I am just starting to explore some of the functions of post processing. I use GIMP, and so far have been pretty satisfied with it especially for the price (FREE ;D)
I recently posted this shot in the photo competition thread:
I put it up without comment, because I could not decide whether I had improved it, or ruined it . I am leaning toward the ruined side. Mickey reinforced that opinion when he asked if I had sharpened it. Here is the original shot, un-altered:
This was taken on Fuji 400 Superia film with a Pentax P3n wearing a Vivitar/Komine 35-70mm lens. It was given a .50 unsharp mask in Gimp.
For my taste, if digital alteration is obvious, it is to much, unless one is deliberately striving for a particular look. What do you folks think of these two versions?
The first picture is definitely over sharpened. If it is a jpeg file, the camera will have sharpened it in camera and it is unlikely to need additional sharpening. I always use RAW files with my digital camera and sharpen to 3.5 although GIMP offers 5 as the default.

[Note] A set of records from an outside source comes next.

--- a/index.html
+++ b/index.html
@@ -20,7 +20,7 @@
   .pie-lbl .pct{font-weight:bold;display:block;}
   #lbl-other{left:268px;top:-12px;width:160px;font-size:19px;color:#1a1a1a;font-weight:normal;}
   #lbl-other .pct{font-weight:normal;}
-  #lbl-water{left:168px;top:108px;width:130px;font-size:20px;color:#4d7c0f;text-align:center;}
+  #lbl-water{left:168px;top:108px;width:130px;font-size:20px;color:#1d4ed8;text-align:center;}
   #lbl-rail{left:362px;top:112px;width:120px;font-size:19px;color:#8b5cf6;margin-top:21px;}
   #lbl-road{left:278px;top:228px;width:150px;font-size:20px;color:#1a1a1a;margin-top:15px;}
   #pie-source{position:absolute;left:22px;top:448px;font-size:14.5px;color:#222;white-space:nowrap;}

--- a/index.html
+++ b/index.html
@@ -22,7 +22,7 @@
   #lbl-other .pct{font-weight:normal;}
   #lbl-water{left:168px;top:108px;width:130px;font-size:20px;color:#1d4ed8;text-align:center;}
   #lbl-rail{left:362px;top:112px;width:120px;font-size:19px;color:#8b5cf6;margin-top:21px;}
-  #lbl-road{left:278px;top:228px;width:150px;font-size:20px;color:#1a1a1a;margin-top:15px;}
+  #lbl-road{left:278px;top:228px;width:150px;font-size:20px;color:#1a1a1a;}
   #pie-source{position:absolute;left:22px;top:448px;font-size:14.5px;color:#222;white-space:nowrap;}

Last Edit: Nov 10, 2012 11:34:11 GMT -5 by Peltigera
I like the second shot better. I use the sharpen feature as little as possible, there are times, however, when you have to do it. If it's a digital shot, I always leave an untouched copy on a disk just in case I goof it up. That happens more often than I care to admit
BTW, I use Photoscape. It's easy to use and is free as well
Last Edit: Nov 10, 2012 13:35:35 GMT -5 by Doug T.
I do use sharpen and any other corrective features available in Photoshop 4. I know that if I don't like what I have done I can always go back one step at a time or revert to the original picture. I also frequently make a duplicate of the original if I think I really should not alter it but just can't resist. I use JPEG.

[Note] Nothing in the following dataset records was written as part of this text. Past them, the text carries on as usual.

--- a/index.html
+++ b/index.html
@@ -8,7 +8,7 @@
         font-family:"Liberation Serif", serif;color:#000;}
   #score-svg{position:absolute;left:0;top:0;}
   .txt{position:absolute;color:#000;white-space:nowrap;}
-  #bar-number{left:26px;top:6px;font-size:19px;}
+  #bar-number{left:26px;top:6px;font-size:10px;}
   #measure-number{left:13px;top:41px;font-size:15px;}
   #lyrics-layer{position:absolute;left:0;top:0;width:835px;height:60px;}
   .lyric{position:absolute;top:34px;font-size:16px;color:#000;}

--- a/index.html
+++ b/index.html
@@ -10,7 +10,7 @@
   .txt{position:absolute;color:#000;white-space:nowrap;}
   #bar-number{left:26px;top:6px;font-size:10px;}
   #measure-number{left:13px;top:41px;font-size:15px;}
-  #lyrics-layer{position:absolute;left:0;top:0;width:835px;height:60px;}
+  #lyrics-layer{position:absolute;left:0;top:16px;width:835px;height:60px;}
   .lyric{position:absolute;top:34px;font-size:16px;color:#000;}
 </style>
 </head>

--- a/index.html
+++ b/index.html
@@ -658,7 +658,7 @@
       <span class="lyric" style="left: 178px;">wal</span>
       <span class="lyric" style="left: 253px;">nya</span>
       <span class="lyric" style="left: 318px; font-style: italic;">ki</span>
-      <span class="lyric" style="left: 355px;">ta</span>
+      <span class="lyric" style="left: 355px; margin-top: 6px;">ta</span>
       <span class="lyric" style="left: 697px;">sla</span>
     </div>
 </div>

My method: Scan the neg with a Coolsan IV ED, always use ICE4 and the Nikon Scan V4 software, trim the curves to fit the extremes in RGD, red, green and blue, save as lossless TIFF. Later, with Photoshop only relatively small alterations (like horizon, some cropping) are necessary; and always use unsharp mask with negatives. (unless the object is female:-)
Digital images most of the time don't need sharpening; more the opposite...
I work like Hansz, including tuning colour balance and saturation, and archive the resulting fullsize tif file without sharpening. I then make copies as needed, resized and converted to jpg, adding a little unsharp mask for viewing on screen, a little more for printing, in either case in order to compensate for losses in the process.
The lack of sharpness from focusing errors can't be compensated by subsequent digital sharpening.
I'm also a big fan of Photoscape, the latest version is very good, the other software I really like a lot id Faststone, again it's free. Faststone does everything you need for quick and easy PP, and more advanced if you need it. I really like the interface, just move the mouse cursor to the side edges of the screen and the various menus or exif data appear, and at the top a slideshow of everything in the selected folder. If you use the mouse rather than keyboard shortcuts then this is perfect. I've got Photoshop Elements and the full version, but rarely use either now, they're just big and slow and do far more than I need. If a picture needs that much work then it's probably not worth bothering with.
I find sharpening film scans is very difficult, the film grain reacts differently to digital noise in most software, but Topaz Denoise seems to be the best at it.
If you sharpen in GIMP, use the "unsharp Mask" option, and know that the default of 0.50 is too high and will produce noticeable artifacts in your image. I use 0.29 most of the time, when I think a little sharpness is needed. No one has ever commented on it in an image I've shown, but it produces a definite improvement in a slightly soft image.
If it's significantly OOF there isn't much you can do about it, without making it look strange.